Every one is allowed to get free power charges there, not only clients but every one.
One of the first clients was a Tesla driver.
There were discussions before if Aldi clients would actually use the charging station since they tend to be from the lower income range.
When the Tesla turned up the discussion was stopped, well, with a laughter:
http://green.wiwo.de/sonne-tanken-aldi-bietet-kostenloses-laden-fuer-elektroautos/
The organised Tesla drivers about Aldi:
http://tff-forum.de/viewtopic.php?f=9&t=7051&start=30
Aldi has some supermarkets in the USA as well:
http://www.aldi.com/
So cheap fuel will attract any driver, esp. if it is for free 🙂
I can’t imagine a petrol station adjoining a supermarket will give away free Diesel or petrol in unlimited quantities to everyone.
PS
The list of 50 free charging points at Aldi supermarkets in Germany which should be installed by summer:
https://www.aldi-sued.de/de/aldi-sued-a-bis-z/aldi-sued-a-bis-z/e/elektrotankstellen/
( there are over 1,000 of their supermarkets in the USA already, send them an e-mail)
The same German family (brothers) that owns Aldi owns Trader Joe’s in the U.S. Now wouldn’t that be cool if they did the same thing “here”. What are the odds?
I don’t know.
Send an e-mail to aldi.usa and ask.
Maybe they’re working on it already, things are changing very quickly. .
Rhetorical question.
Doesn’t Tesla use a charging connector that is not the same as other EVs? Or maybe I should ask – do they have charging stations that accommodate both (or all three) connectors?

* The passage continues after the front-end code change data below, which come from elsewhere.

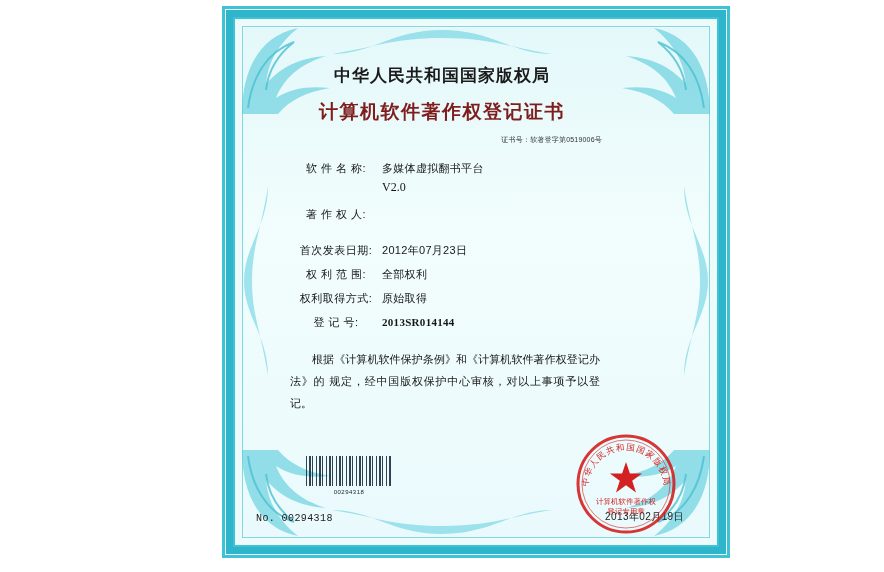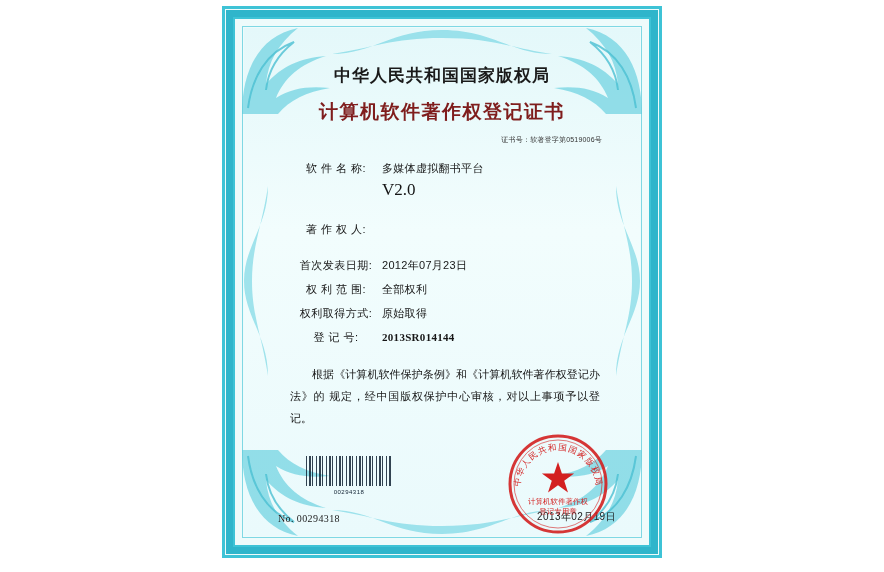"中华人民共和国国家版权局" .certificate { width: 440px -> 508px }
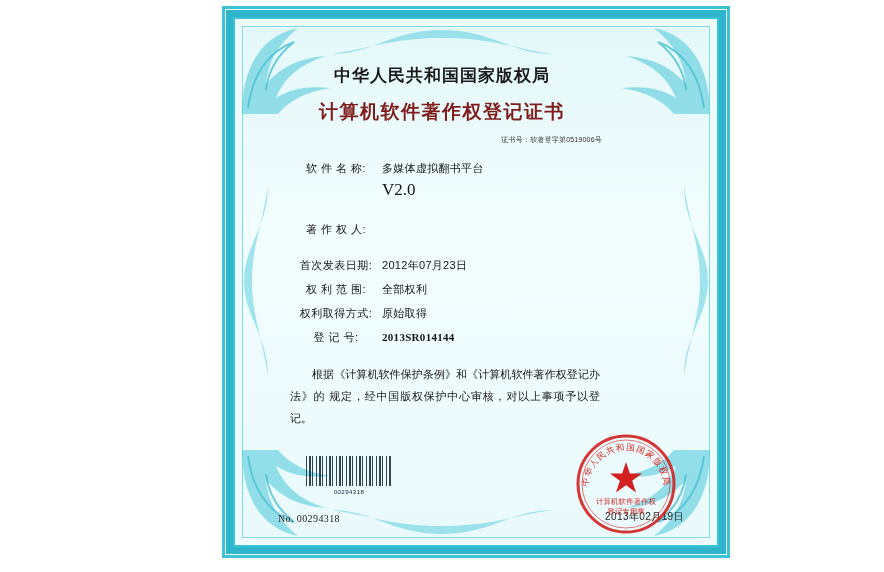"V2.0" .sub-value { font-size: 17px -> 12px; margin-bottom: 10px -> none }
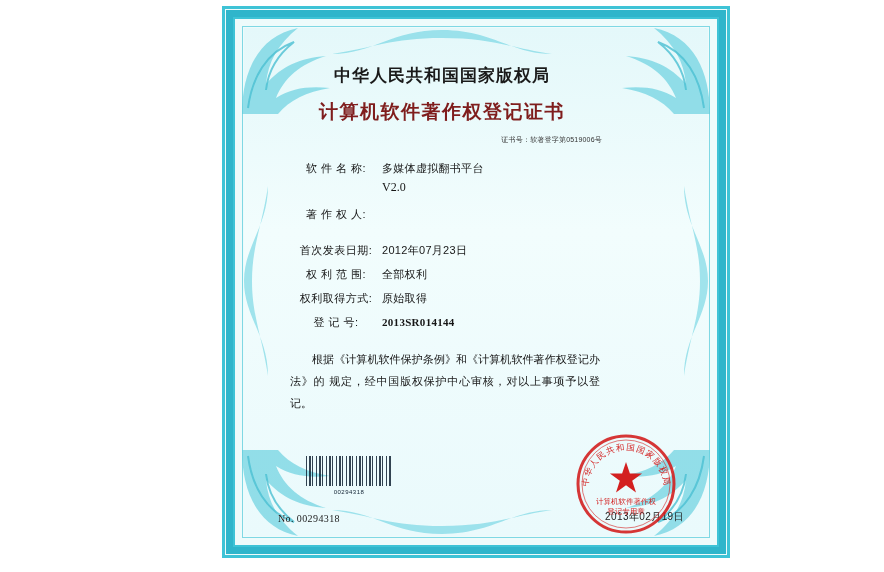"No. 00294318" .serial { font-family: Liberation Serif, serif -> Liberation Mono, monospace; margin-left: 22px -> none }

These Aldi charging stations allow for 3 different types of charging in paralel,
they are developed by RWE (one of Europe’s still big utilities).
I quote:
” Combined Charging System (CCS), CHAdeMO and as well Typ 2 integrated. AC or DC – it doesn’t matter”
Plus 3 e-bicycles 🙂
With gas so cheap isn’t it time to FUND the highway fund and fix some bridges. Just bump it $0.10/gal on the first of the month for 2 years. Why a big bump now would help be simpler, doing the ramp makes it less of a shock.
Yes that is definitely what should be done.
Now how do we convince the ‘no more taxes’ republican politicians majority?
That is the real issue with everything from this, to voters rights, health insurance, campaign finance, etc etc etc.
Changing the established political majority at all levels in every election is the only thing that can bring about some change.
It falls to us our friends and family to get out and let our opinions be known. Having a majority of the US be concerned about the effects of climate change in the polls doesn’t do any good unless it is reflected in their votes.
As others have mentioned. Unleaded regular gas here in Arizona is $2.86/gallon. $1.07 more than shown above. An EV will make great sense when their price drops to less than $35,000 before incentives. When or if that happen, it will be the beginning of the end for fossil fuels as a means of moving most of society from point “A” to point “B”.